La familia y amigos del joven lo describen en las redes sociales como una gran persona “que no le hacía mal a nadie, un pibe bueno y sano”. Cabrera tenía dos sobrinos, de 5 y 2 años, con quienes compartía un vínculo muy cercano.
Tan solo un día antes del violento episodio, el joven se había juntado con sus amigos como hacía habitualmente y planeaba ir a arreglar su moto después de los corsos del fin de semana.
Sin embargo, en la madrugada del domingo, sobre la avenida 29, entre 24 y 22, Cabrera protagonizó una discusión con otras dos personas. El conflicto escaló en segundos, hasta el punto en el que uno de los involucrados sacó un arma y le disparó varias veces.
La víctima se desplomó en el piso luego de ser herido en la cabeza y en el pecho. Llegó de urgencia al hospital Blas Dubarry, en estado crítico, pero a pesar de los esfuerzos de los médicos por estabilizarlo sufrió dos paros cardiorrespiratorios y murió.
El brutal episodio fue presenciado por decenas de familias que celebraban el carnaval, e incluso registrado por las cámaras de seguridad que permitieron reconstruir los hechos e identificar a los agresores.

Ambos fueron detenidos e identificados como María Luján Auza, de 33 años, y Martín Ezequiel Auza, de 19, a quien se le secuestró el arma que habría sido utilizada en el ataque. La causa quedó a cargo de la UFI N°2 de Mercedes.
Carlos, el hermano de Brian, estaba presente en el corso y contó detalles del crimen, en diálogo con TN. “Empezó la pelea del otro lado, me empezaron a bardear y me pegaron entre todos. Los encaré y tiraron dos tiros al aire. Me trajeron para esta zona a las piñas y ahí saltó mi hermano”, relató.

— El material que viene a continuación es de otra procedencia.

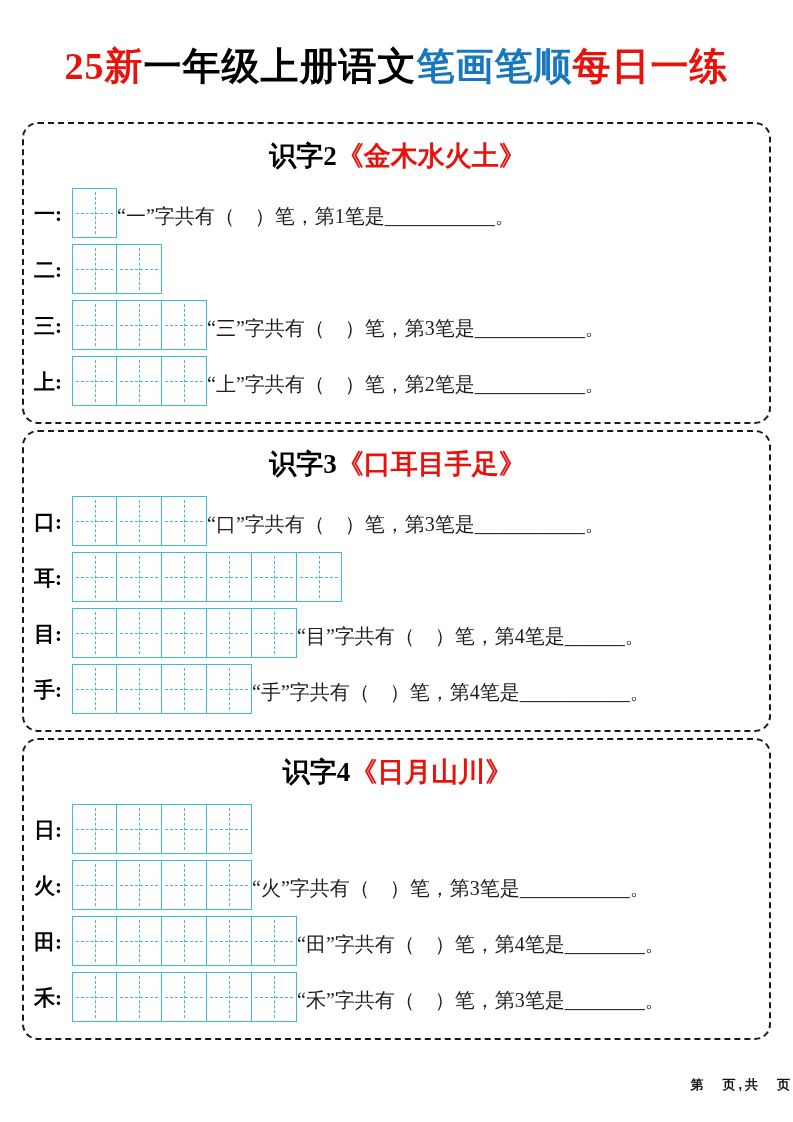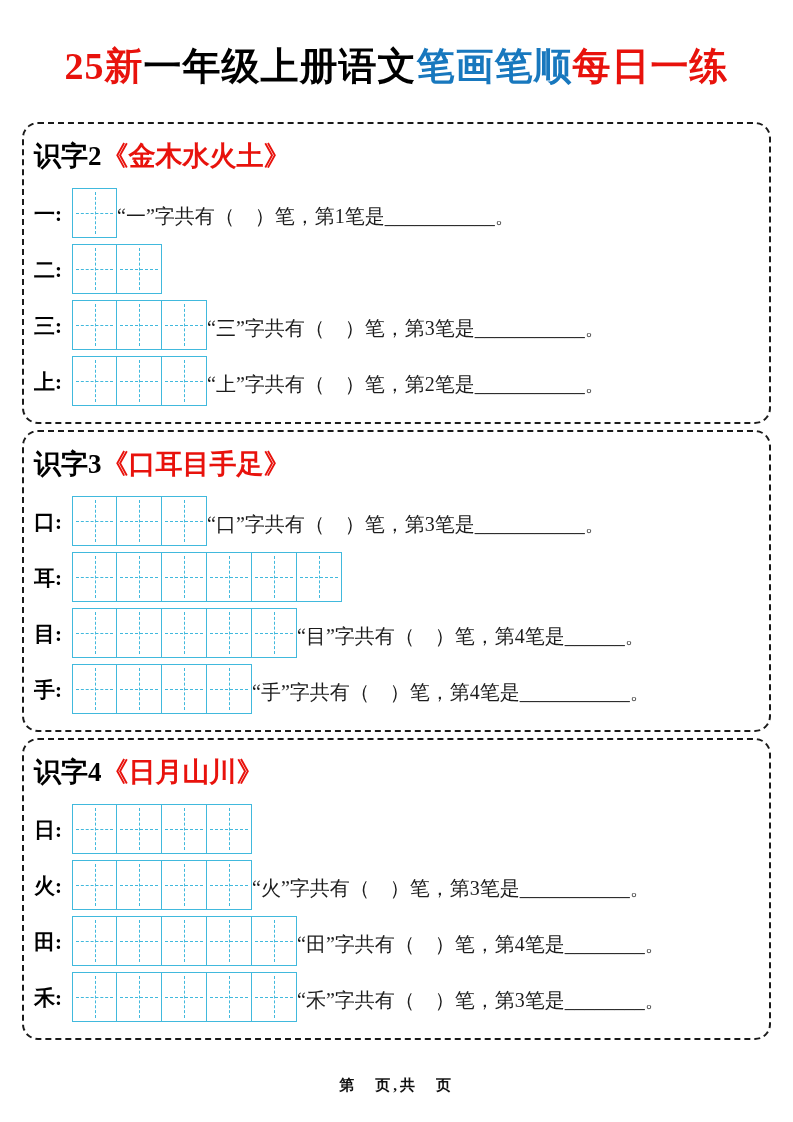"识字2《金木水火土》" .sec-head { text-align: none -> center }
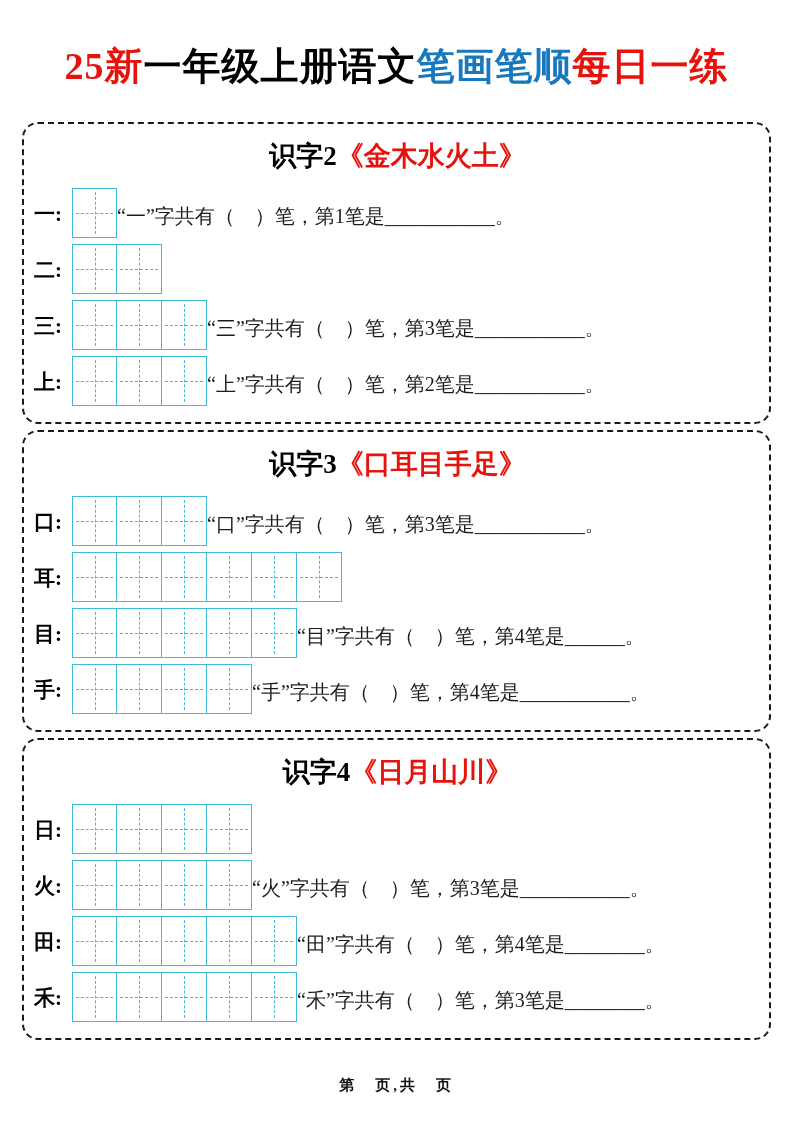"第 页,共 页" .footer { font-family: Liberation Serif, serif -> Liberation Sans, sans-serif; font-size: 15px -> 13px; text-align: center -> right }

Y contó: “Se pelearon y la mujer le pegó un tiro en la cabeza. El abuelo fue quien le dio a ella el fierro. Vi todo, cayó adelante mío”.
El hermano pidió justicia por Brian y expresó: “Me lo mataron ayer en este corso y yo quiero justicia, que paguen lo que tienen que pagar. Que se pudran en la cárcel. Tenía una vida por delante y se la arrebataron. Era mi único hermano varón”.